Caro diário,
Eu amo ser mãe, mas, às vezes, dói.
Sinto-me frágil, perdida na idealização de que preciso estar sempre por inteira.
Parece que não posso mostrar meus fantasmas, minhas falhas, meus cansaços.
É como se a sociedade moldasse, ou podasse, o ser mãe e o ser mulher.
“Você não pode isso porque é mãe.”
“Isso é feio para uma mãe.”
Mas, afinal, o que uma mãe-mulher pode ou não pode ser?
Silenciam-nos a todo custo.
Esperam que sejamos sempre completas, sempre fortes, sempre luminosas.
Mas existem mesmo mulheres que conseguem estar por inteiro o tempo todo?
Ou isso é apenas mais uma ilusão criada sobre nós?
Tem dias em que tudo é leve, e há outros em que tudo pesa.
Quero ser eu, mesmo que isso me tire a paz.
Quero ser eu,
Sem máscaras, sem rótulos.
Quero respirar, mesmo que os ombros pesem ao amanhecer.
Quero correr, sem pudor.
Quero dançar o bolero, mesmo que seja efêmero.
Quero falar mesmo que a minha voz se cale,
Quero escrever aos quatro cantos do mundo.
“No silêncio que um dia me fez pequena, hoje nasce a mulher que se recusa a se esconder.”
Quero um trago de cigarro, mesmo que os olhos atravessem.
Quero um gole da vida, mesmo que a ilusão caminhe lado a lado com a realidade.
Quero tudo o que apontem para a mulher não fazer ou ser.
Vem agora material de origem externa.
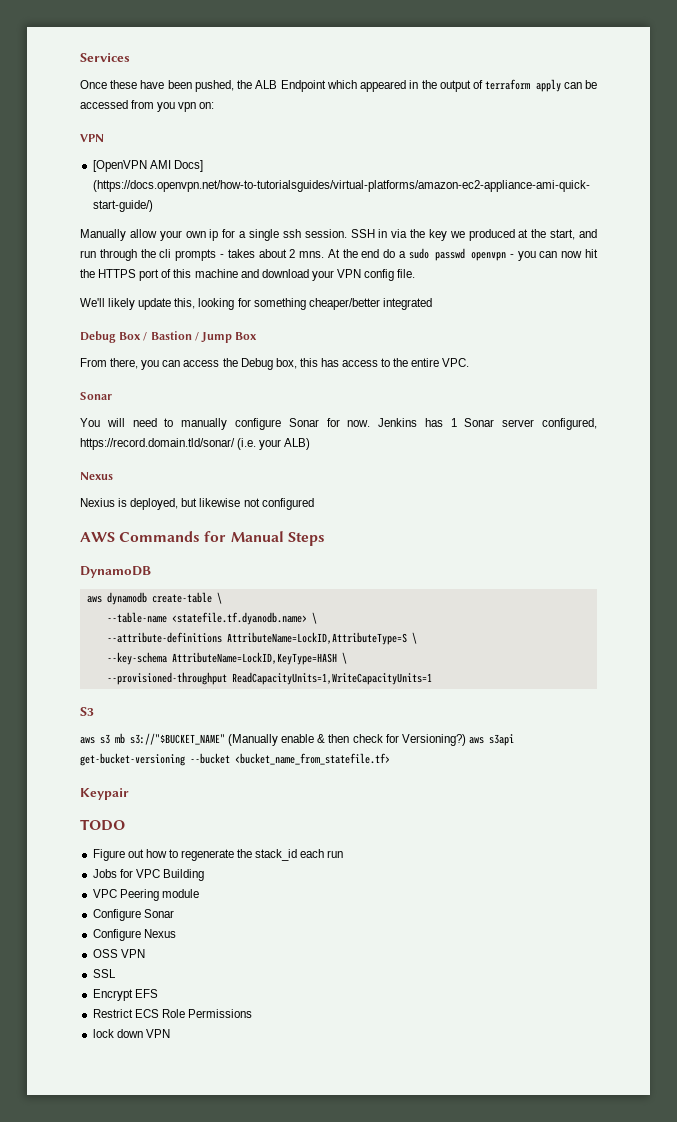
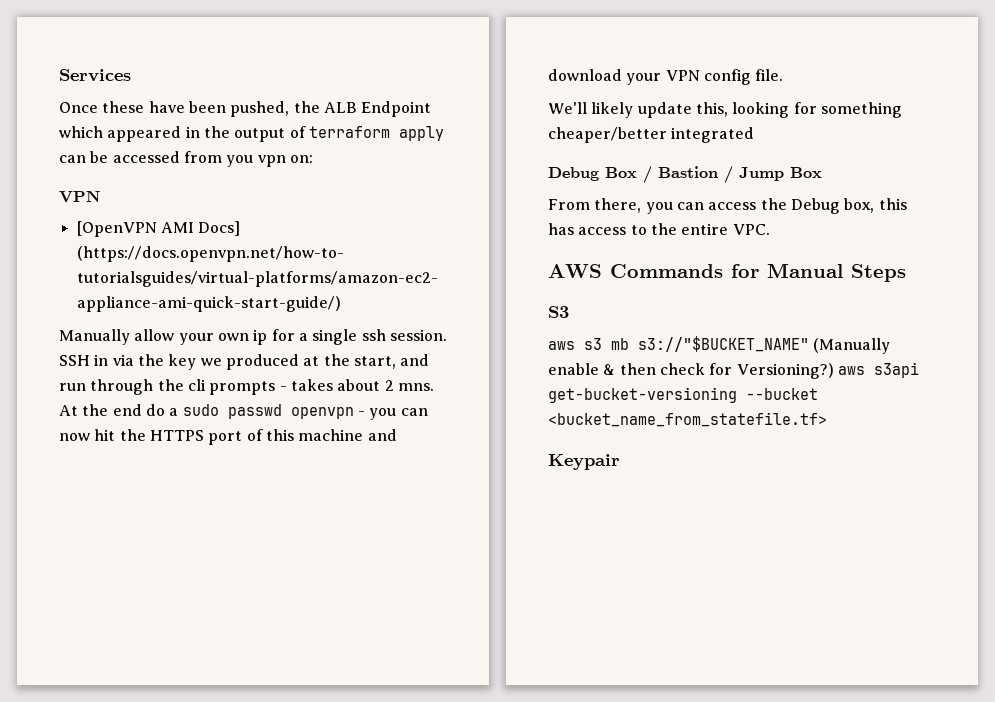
[80,392,112,400] [80,418,597,430] [80,438,311,450] [80,472,113,480] [80,498,314,510] // Sonar // You will need to manually configure Sonar for now. Jenkins has 1 Sonar server configured, https://record.domain.tld/sonar/ (i.e. your ALB) // Nexus // Nexius is deployed, but likewise not configured -> (770, 229) none
[80,566,151,578] [86,592,222,605] [106,612,317,625] [106,632,417,645] [106,652,347,665] [106,672,432,685] // DynamoDB // aws dynamodb create-table \ // --table-name <statefile.tf.dyanodb.name> \ // --attribute-definitions AttributeName=LockID,AttributeType=S \ // --key-schema AttributeName=LockID,KeyType=HASH \ // --provisioned-throughput ReadCapacityUnits=1,WriteCapacityUnits=1 -> (906, 273) none
[80,819,125,831] [92,849,344,861] [92,869,204,881] [92,889,199,901] [92,909,174,921] [92,929,176,941] [92,949,145,958] [92,969,116,978] [92,989,158,1001] [92,1009,252,1018] [92,1029,170,1038] // TODO // Figure out how to regenerate the stack_id each run // Jobs for VPC Building // VPC Peering module // Configure Sonar // Configure Nexus // OSS VPN // SSL // Encrypt EFS // Restrict ECS Role Permissions // lock down VPN -> (620, 462) none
Quero ser eu, mesmo que esprema a alma,
Mesmo que os calos doam,
Mesmo que arranquem minhas cordas vocais.
Quero ser um antídoto para a dor.
Quero ser…
Um ato de coragem, resistência, força e persistência.
Uma mulher que não se desculpa por ocupar espaço,
que não se curva às expectativas,
que transforma feridas em asas e cicatrizes em histórias.
Quero ser eu, inteira, mesmo que custe caro.
Quero ser minha própria revolução,
a voz que ecoa mesmo quando tentam calá-la.
Quero ser vida, desejo e liberdade em estado puro.
Quero que pulsem cá dentro as mais belas poesias de Clarice Lispector, Virginia Woolf e Simone de Beauvoir.
Quero ser um pássaro canário
Leve, mesmo com o vento cortando o peito.
Livre, mesmo que o mundo tente me prender.
Quero acordar com o sol,
voar entre nuvens e árvores,
cantar minhas verdades sem medo de eco.
Quero ser passarinho que atravessa tempestades,
que aprende com cada queda e encontra asas na dor.
Quero pousar, descansar e de novo levantar voo,
porque meu céu não tem limites.
Quero ser passarinho…
Um sopro de vida, um grito de liberdade,
uma alma que se recusa a se prender.